Search the entries below for "none" and copy each matching line.
--*--
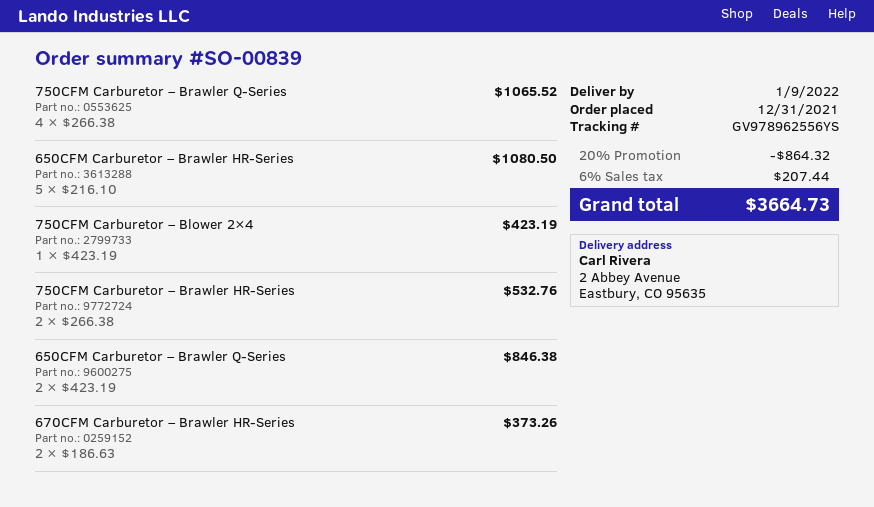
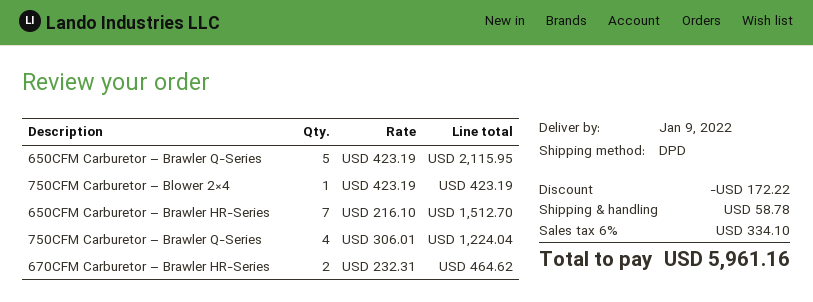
750CFM Carburetor – Brawler Q-Series: 4 x 266.38 = 1065.52 -> 4 x 306.01 = 1224.04
650CFM Carburetor – Brawler HR-Series: 5 x 216.10 = 1080.50 -> 7 x 216.10 = 1512.70
750CFM Carburetor – Brawler HR-Series: 2 x 266.38 = 532.76 -> none
650CFM Carburetor – Brawler Q-Series: 2 x 423.19 = 846.38 -> 5 x 423.19 = 2115.95
670CFM Carburetor – Brawler HR-Series: 2 x 186.63 = 373.26 -> 2 x 232.31 = 464.62
discount: 864.32 -> 172.22
shipping: none -> 58.78
tax: 6% = 207.44 -> 6% = 334.10
total: 3664.73 -> 5961.16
--*--
SOLUTION TO THE EXERCISE:
750CFM Carburetor – Brawler HR-Series: 2 x 266.38 = 532.76 -> none
shipping: none -> 58.78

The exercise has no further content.